Time stops just before the music begins. A string quartet is preparing itself for takeoff. Four individuals sit perfectly still, bows pressed against strings. Their eyes glitter as glances are exchanged. Silence is the flint from which sparks of music are summoned. The players, who hail from Ukraine, Belarus, and California, cohere with rare integrity by listening raptly to one another. This enables them to attain their oft-stated goal, which is to sound like one sixteen-stringed instrument.

The Jerusalem Quartet has been in existence for twenty years and will make its fifth UMS appearance on April 8 at Rackham Auditorium, performing music by Beethoven, Schumann, and Bartok. The concert will open with Beethoven’s Second Quartet, written at the very close of the eighteenth century when the young composer was studying with Haydn. Congenial and good-natured, it could easily be mistaken for one of Haydn’s own, especially in the humorous currents that enliven the scherzo. Beethoven himself described its closing allegro as “unbuttoned.”

Robert Schumann once defined the string quartet as a beautiful if somewhat strangely convoluted conversation, which is an excellent description of his Third Quartet (1842), a profoundly personal opus, rich in romantic sentiment and rife with emotional turbulence.

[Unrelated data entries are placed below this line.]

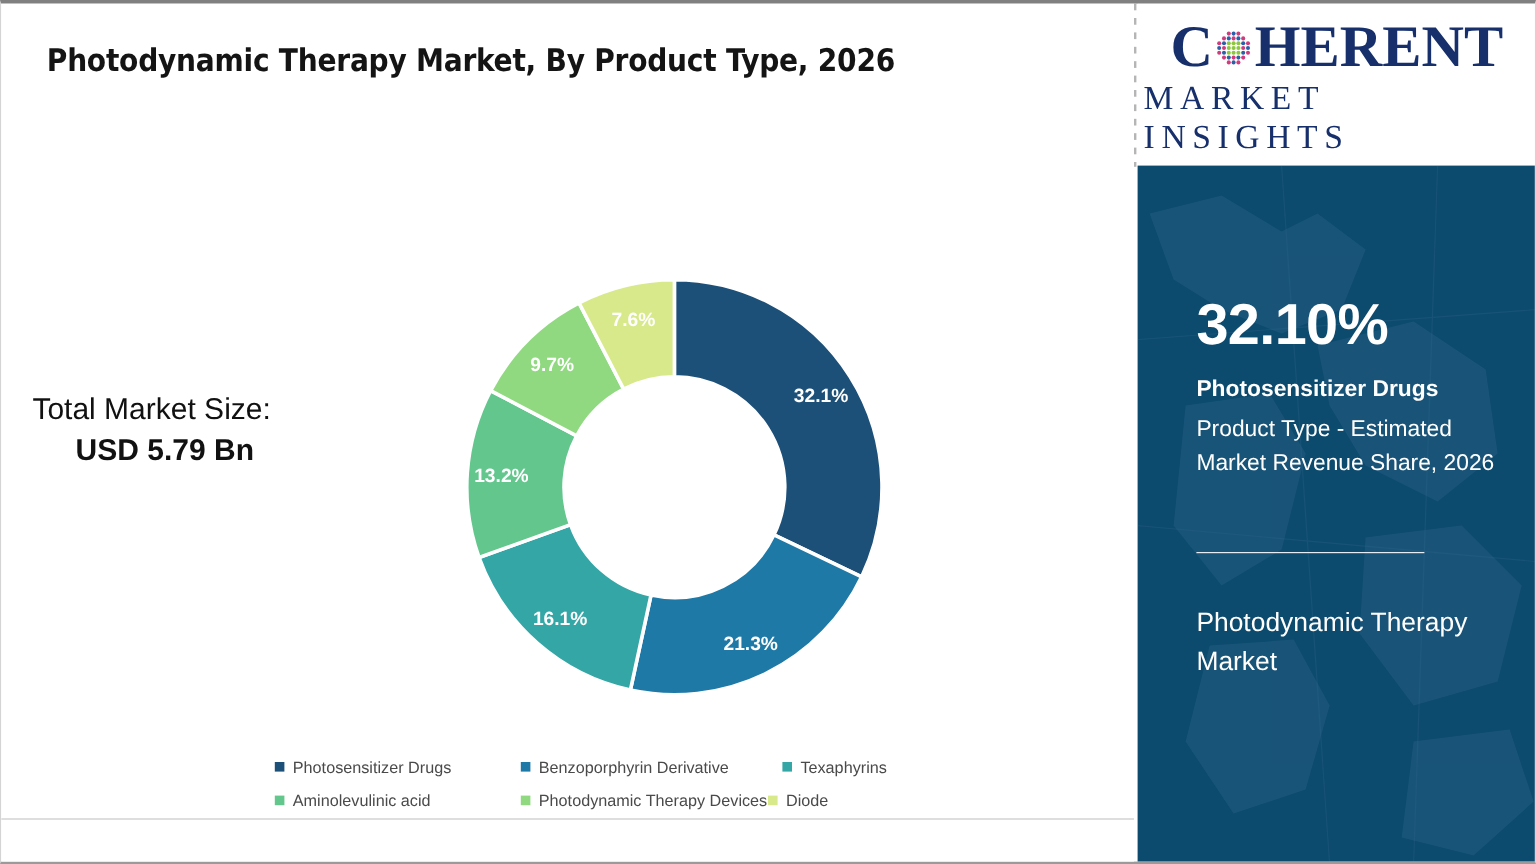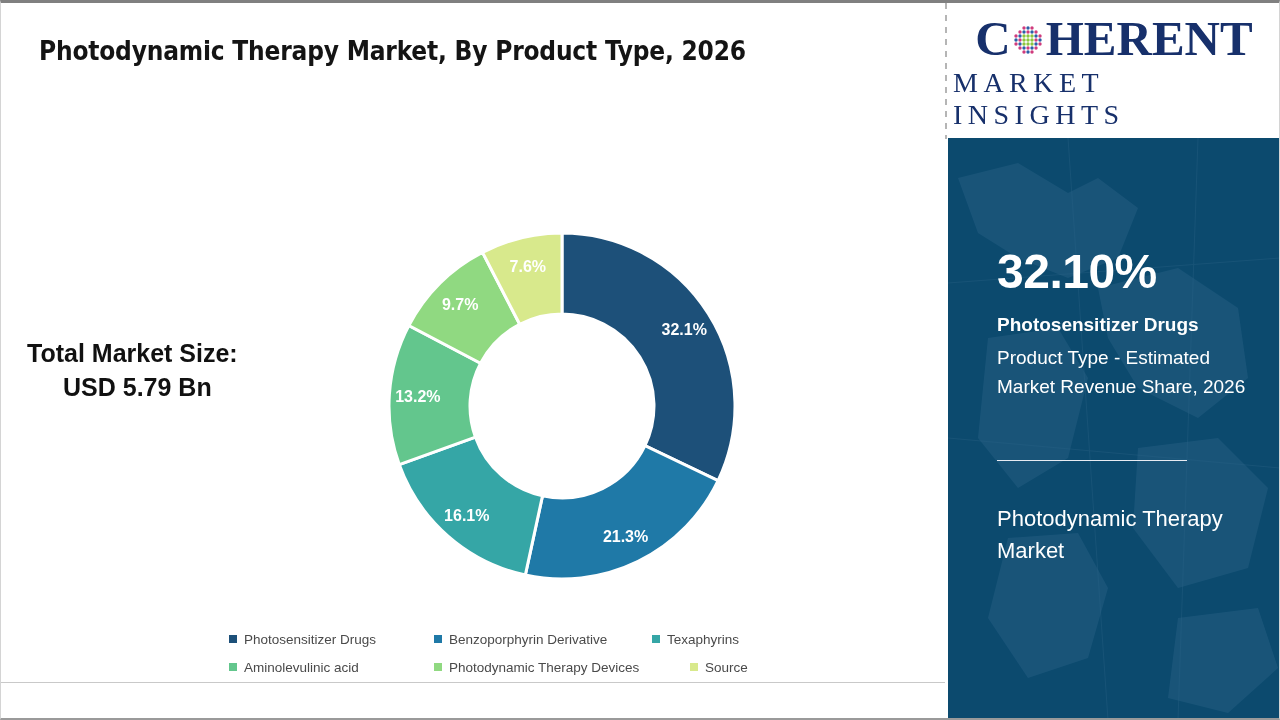--- a/index.html
+++ b/index.html
@@ -62,22 +62,21 @@
   #market-size-block {
     position: absolute;
     left: 26px;
     top: 322px;
     width: 300px;
     color: #111111;
   }
   #market-size-label {
     font-size: 25px;
     line-height: 1.35;
-    font-weight: bold;
-    margin-top: 12px;
+    font-weight: normal;
   }
   #market-size-value {
     font-size: 25px;
     line-height: 1.35;
     font-weight: bold;
     margin-left: 36px;
   }
 
   
   #donut-wrap {
@@ -117,21 +116,21 @@
   .legend-swatch {
     width: 8px;
     height: 8px;
     margin-right: 7px;
     flex: 0 0 auto;
   }
   .li-0 { width: 205px; }
   .li-1 { width: 218px; }
   .li-2 { width: auto; }
   .li-3 { width: 205px; }
-  .li-4 { width: 256px; }
+  .li-4 { width: 206px; }
   .li-5 { width: auto; }
 
   
   #footer-divider {
     position: absolute;
     left: 0;
     top: 679px;
     width: 944px;
     height: 1px;
     background: #c9c9c9;
@@ -316,21 +315,21 @@
         <div class="legend-item li-3">
           <span class="legend-swatch" style="background: rgb(99, 198, 141);"></span>
           <span>Aminolevulinic acid</span>
         </div>
         <div class="legend-item li-4">
           <span class="legend-swatch" style="background: rgb(144, 217, 129);"></span>
           <span>Photodynamic Therapy Devices</span>
         </div>
         <div class="legend-item li-5">
           <span class="legend-swatch" style="background: rgb(216, 233, 140);"></span>
-          <span>Source</span>
+          <span>Diode</span>
         </div>
       </div>
     </div>
 
     <div id="footer-divider"></div>
 
   </div>
 
   <div id="panel-separator"></div>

Its second movement, an ingeniously constructed set of variations on an amorous theme, morphs into agitated gyrations of terrific vehemence, like the stamping cathartic scherzo of his Fourth Symphony.

Bartok’s Fourth Quartet, which dates from 1928, is thrillingly strange, with four bristly movements flanking a slow central region shrouded in a mysterious nocturnal fog. Legend has it that when hypermodern composer Anton Webern heard the work, he admitted it was “too cacophonous” for him. Webern, who was no stranger to abrupt and dissonant contrasts, was responding to what can feel at times like a violent harmonic mash-up, or an exhilarating adventure, or both.

What makes this particular quartet (and much of Bartok’s music) so vibrant and exciting is its blend of mathematically organized abstraction and textured irregular rhythms derived from Central European folk music. This deliciously disorienting piece of work conjures cold raindrops on wooden shingles, the drone of Carpathian Mountain bagpipes, and the buzzing of honeybees hovering near the hive.